> [What you are asked to do]: Below are the records. Retype exactly the lines between the lines holding "- Total Score appears" and "container and button)", inclusive.

Version comparison data:
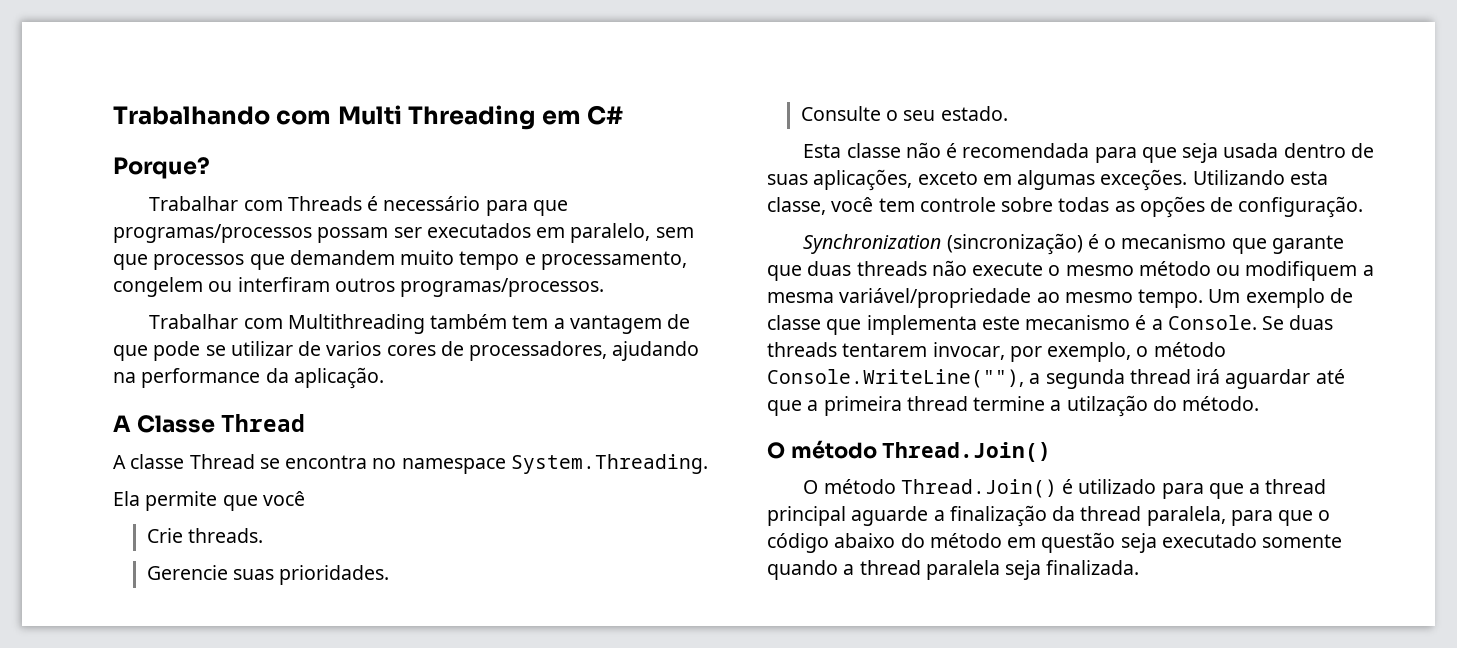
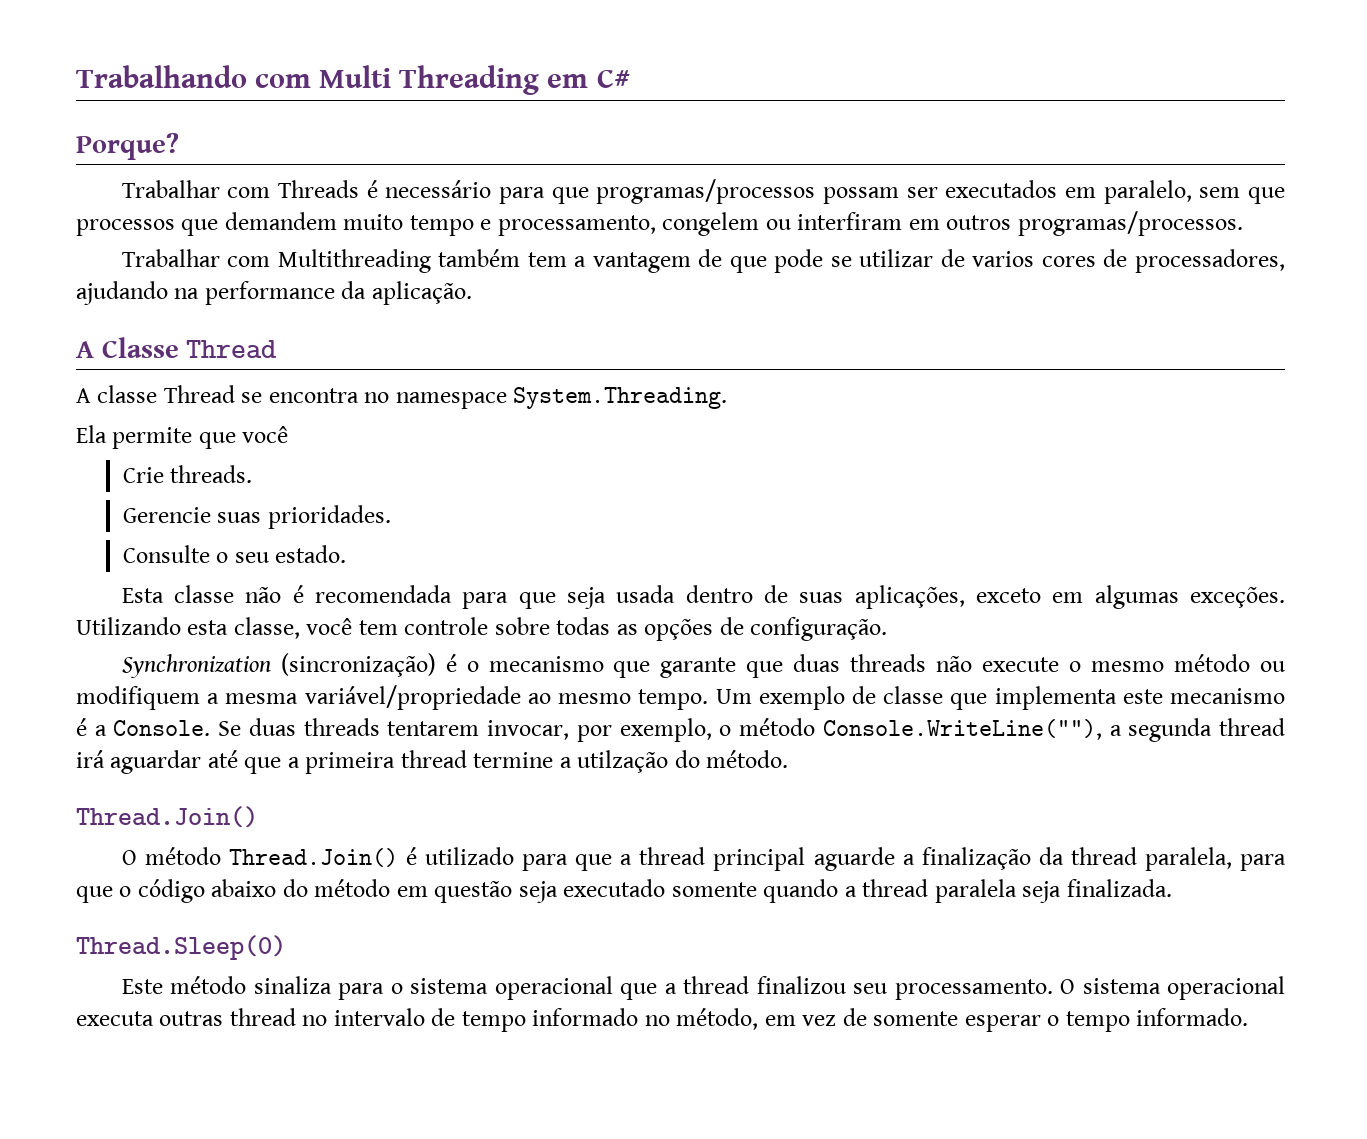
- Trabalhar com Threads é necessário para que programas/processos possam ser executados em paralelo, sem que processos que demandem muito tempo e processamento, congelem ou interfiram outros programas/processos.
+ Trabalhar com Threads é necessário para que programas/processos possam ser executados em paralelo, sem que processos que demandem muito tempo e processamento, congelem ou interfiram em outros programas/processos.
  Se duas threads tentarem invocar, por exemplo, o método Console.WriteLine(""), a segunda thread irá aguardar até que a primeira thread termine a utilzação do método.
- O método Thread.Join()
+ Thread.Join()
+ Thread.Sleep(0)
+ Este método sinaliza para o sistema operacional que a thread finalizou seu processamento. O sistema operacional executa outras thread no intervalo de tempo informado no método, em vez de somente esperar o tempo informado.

---

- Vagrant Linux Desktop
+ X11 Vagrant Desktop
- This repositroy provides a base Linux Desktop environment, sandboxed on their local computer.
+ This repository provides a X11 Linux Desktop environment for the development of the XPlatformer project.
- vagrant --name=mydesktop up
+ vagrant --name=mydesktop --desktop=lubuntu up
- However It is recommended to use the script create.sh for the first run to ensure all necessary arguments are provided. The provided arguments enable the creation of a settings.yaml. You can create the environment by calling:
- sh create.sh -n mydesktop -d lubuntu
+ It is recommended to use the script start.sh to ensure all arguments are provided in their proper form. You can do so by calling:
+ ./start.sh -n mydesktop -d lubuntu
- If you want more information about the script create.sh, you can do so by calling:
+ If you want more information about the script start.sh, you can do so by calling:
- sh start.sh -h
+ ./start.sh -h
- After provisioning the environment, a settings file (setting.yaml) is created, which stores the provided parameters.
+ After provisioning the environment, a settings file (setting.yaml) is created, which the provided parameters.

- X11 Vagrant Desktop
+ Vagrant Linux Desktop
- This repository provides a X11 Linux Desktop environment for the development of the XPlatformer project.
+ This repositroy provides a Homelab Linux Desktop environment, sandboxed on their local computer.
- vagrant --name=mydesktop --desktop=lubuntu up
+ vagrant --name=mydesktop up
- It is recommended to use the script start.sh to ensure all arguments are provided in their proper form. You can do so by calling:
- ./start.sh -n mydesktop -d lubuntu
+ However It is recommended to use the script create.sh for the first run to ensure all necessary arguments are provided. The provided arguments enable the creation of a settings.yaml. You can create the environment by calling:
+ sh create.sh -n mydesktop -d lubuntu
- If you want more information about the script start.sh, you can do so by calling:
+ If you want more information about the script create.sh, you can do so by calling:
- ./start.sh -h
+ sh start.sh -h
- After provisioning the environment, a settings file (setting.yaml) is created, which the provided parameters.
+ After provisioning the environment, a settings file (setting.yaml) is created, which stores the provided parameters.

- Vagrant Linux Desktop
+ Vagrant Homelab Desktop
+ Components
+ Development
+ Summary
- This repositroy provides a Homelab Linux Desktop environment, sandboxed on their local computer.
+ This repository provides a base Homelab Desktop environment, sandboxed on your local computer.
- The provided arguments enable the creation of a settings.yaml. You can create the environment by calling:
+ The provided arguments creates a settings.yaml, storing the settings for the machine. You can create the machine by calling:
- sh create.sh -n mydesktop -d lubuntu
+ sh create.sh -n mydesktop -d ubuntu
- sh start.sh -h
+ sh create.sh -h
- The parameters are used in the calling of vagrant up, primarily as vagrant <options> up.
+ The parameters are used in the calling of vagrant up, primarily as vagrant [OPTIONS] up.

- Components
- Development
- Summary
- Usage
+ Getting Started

==

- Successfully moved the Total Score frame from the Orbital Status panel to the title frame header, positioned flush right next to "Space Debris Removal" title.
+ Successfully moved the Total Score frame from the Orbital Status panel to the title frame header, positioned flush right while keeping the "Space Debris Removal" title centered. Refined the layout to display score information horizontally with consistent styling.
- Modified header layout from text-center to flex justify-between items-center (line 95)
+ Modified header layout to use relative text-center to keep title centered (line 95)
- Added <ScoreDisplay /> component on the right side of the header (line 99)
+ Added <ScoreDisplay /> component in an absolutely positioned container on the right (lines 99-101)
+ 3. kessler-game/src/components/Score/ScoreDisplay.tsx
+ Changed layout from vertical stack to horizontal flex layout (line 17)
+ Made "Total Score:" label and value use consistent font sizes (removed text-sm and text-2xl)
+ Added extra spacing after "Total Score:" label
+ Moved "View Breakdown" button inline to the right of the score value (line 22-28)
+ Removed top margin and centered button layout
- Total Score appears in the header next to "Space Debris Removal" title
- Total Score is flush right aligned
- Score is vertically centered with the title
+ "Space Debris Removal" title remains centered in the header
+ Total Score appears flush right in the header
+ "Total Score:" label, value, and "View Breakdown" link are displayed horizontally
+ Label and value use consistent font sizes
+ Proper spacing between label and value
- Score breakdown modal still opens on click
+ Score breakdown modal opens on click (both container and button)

> [Answer box]:
- Total Score appears in the header next to "Space Debris Removal" title
- Total Score is flush right aligned
- Score is vertically centered with the title
+ "Space Debris Removal" title remains centered in the header
+ Total Score appears flush right in the header
+ "Total Score:" label, value, and "View Breakdown" link are displayed horizontally
+ Label and value use consistent font sizes
+ Proper spacing between label and value
- Score breakdown modal still opens on click
+ Score breakdown modal opens on click (both container and button)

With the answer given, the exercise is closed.